One of the last episodes in the Tangentially Speaking podcast with Christopher Ryan had Lisa Menna as guest, who turned out to be a fascinating individual for reasons Grailers will surely appreciate.
Lisa is an activist who’s traveled all around the globe seeking to bring about a cultural shift in the way women are treated in small villages, as well as raising awareness on enviromental issues that directly affect their communities. But instead of using the typical tools of social activism –like pamphlets or workshops– that try to embed the lessons in the public awareness of the people, Lisa has another card on  her sleeve: Magic.
In this video you can see Lisa doing magic tricks in front of a small village in Ethiopia, who are so enthralled by the performance of this weird white foreign lady, they become receptive to her message of how good things happen to those who help women:
Here’s another example of Lisa, on a trip to Papua New Guinea:
Lisa and the organization backing her work have a very simple, albeit powerful philosophy: “When you want someone to think, give them cause to wonder.”
That struck a deep chord in me, because I suspect that is the ultimate purpose behind the absurd ‘theatricality’ of the UFO phenomenon: to display something so completely outside the person’s range of previous experiences, they unnoticeably become open to the ‘transmission’ of new information and the consideration of new paradigms; this may be the reason why so many witnesses are unable to go back to their old habits and ways of thinking, and their lives are dramatically changed by that one single face-to-face with wonder –sometimes for the better, when they broaden their philosophical horizons and start to embark in creative endeavors they weren’t interested in before; and sometimes for the worse, when they become the target of mockery by their neighbors, and they don’t also get any support from their closest circle of friends and family.
But getting back to Lisa, it’s interesting to point out how some of her most visceral critics find themselves in apparently opposite camps: On the one side there are the religious missionaries, who take no joy in the fact Lisa is ‘evangelizing’ people through the use of magic –you know, the same way a certain Jewish carpenter also managed to gather a great deal of following, when word of his ‘miracles’ spread around? And on the other side are her own magician colleagues, who don’t see with kind eyes how Lisa employs the tools of their trade to ‘fool gullible people”, and bury the seeds of social change in minds that are still ‘polluted’ by primitive superstitions, using things that might further promote that kind of thinking –I suspect these magician critics might be the kind that used to attend the Amaz!ng Meeting religiously every year…
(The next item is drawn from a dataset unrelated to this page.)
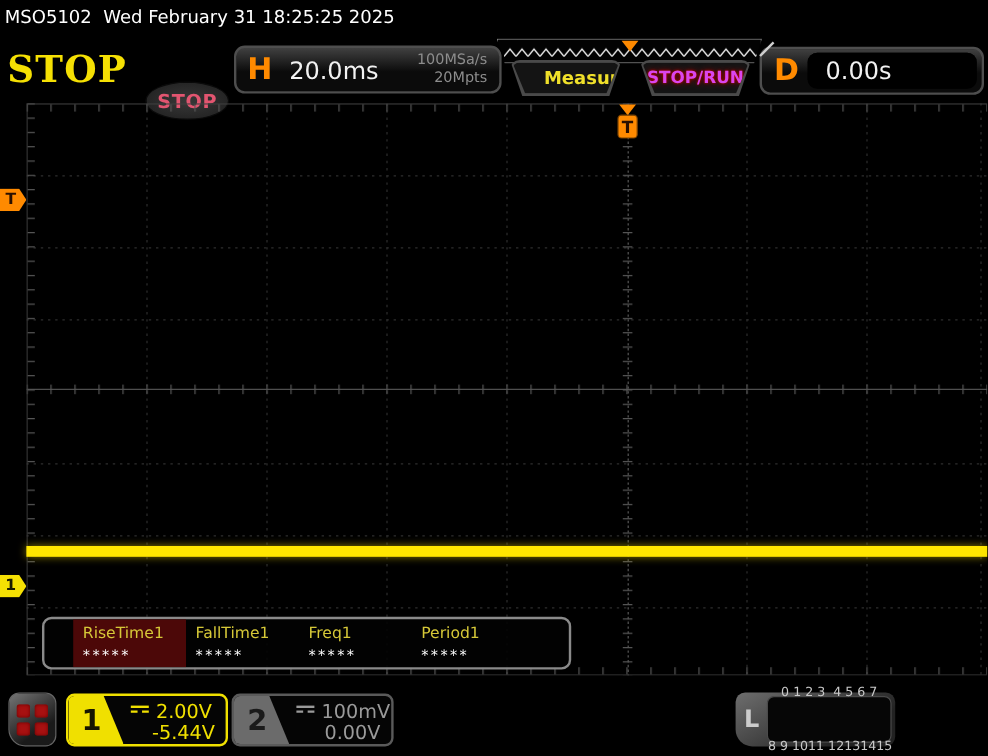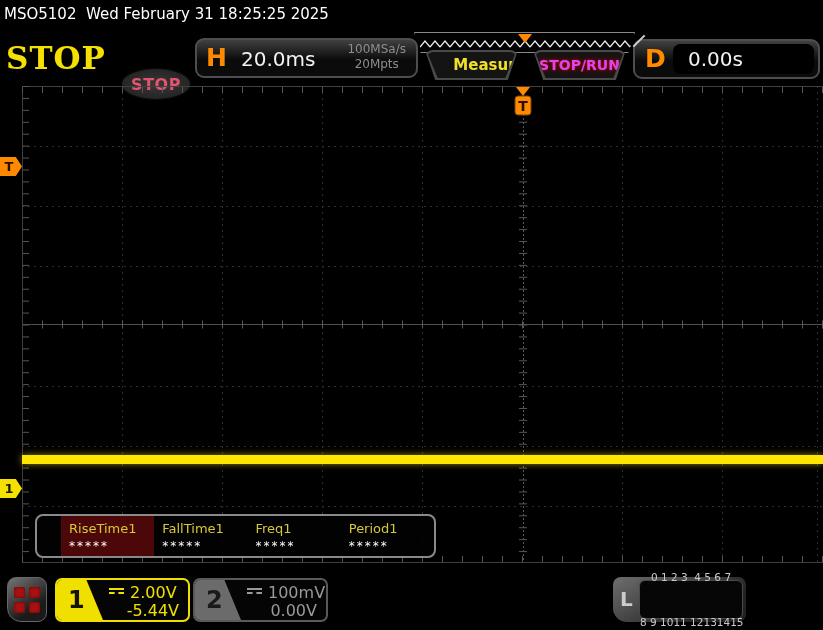"100MSa/s" .hblock .srcol { text-align: center -> right }
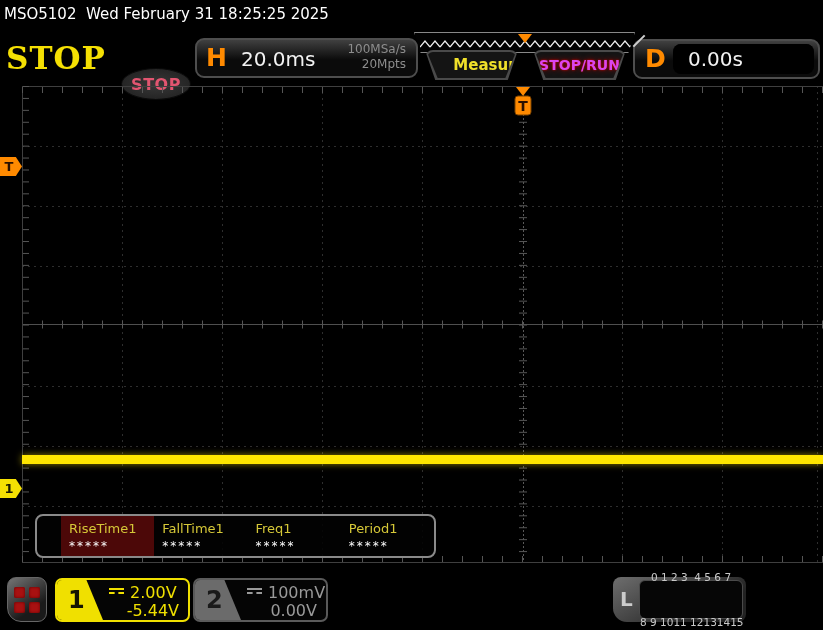"RiseTime1" .mpanel { width: 401px -> 441px }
Both negative attitudes, if you think about it, stem from the type of fundamental thinking that promote the erection of authority figures in order to regulate proper behavior –the priest on the religious side, and the academician on the secular/scientific side– and if those ivory towers are not challenged from time to time they risk suffering the type of stagnation we see around nowadays, with churches bleeding out followers with each passing year, as well as the distrust of scientific authorities manifest in alternative sites on the Internet.
In the TS interview, I was so glad Chris got to point out to Lisa the similarities between her work and the role of the Sacred Clown and other trickster-like figures in other folkloric traditions, whose job is PRECISELY to make fun of authority figures and point out their arrogance. This giddy disruption is also present in many cases of high strangeness that even paranormal researchers are uncomfortable with –because those researchers are more interested in making those cases fit into their preconceived notions, than paying attention on how the ‘Wonder of the Other’ effect changes in those who get to experience them.
I think it also bears reminding ourselves in the the paranormal research community: WHY is it that we keep reading and learning about this stuff? Is it because we want to become insufferable know-it-alls who want to win any futile online argument with our opponents? Or is it because we want to keep the flame of our curosity alive, that it may show us the path to new things we haven’t even considered before?
So here’s a big Fortean kudos to Lisa, hoping that she goes on keeping the curiosity of those villagers alive through wonder for many more years –and maybe a couple of centuries from now, their descendants will still be talking about that comical goddess who taught their ancestors about the luck of treating women right.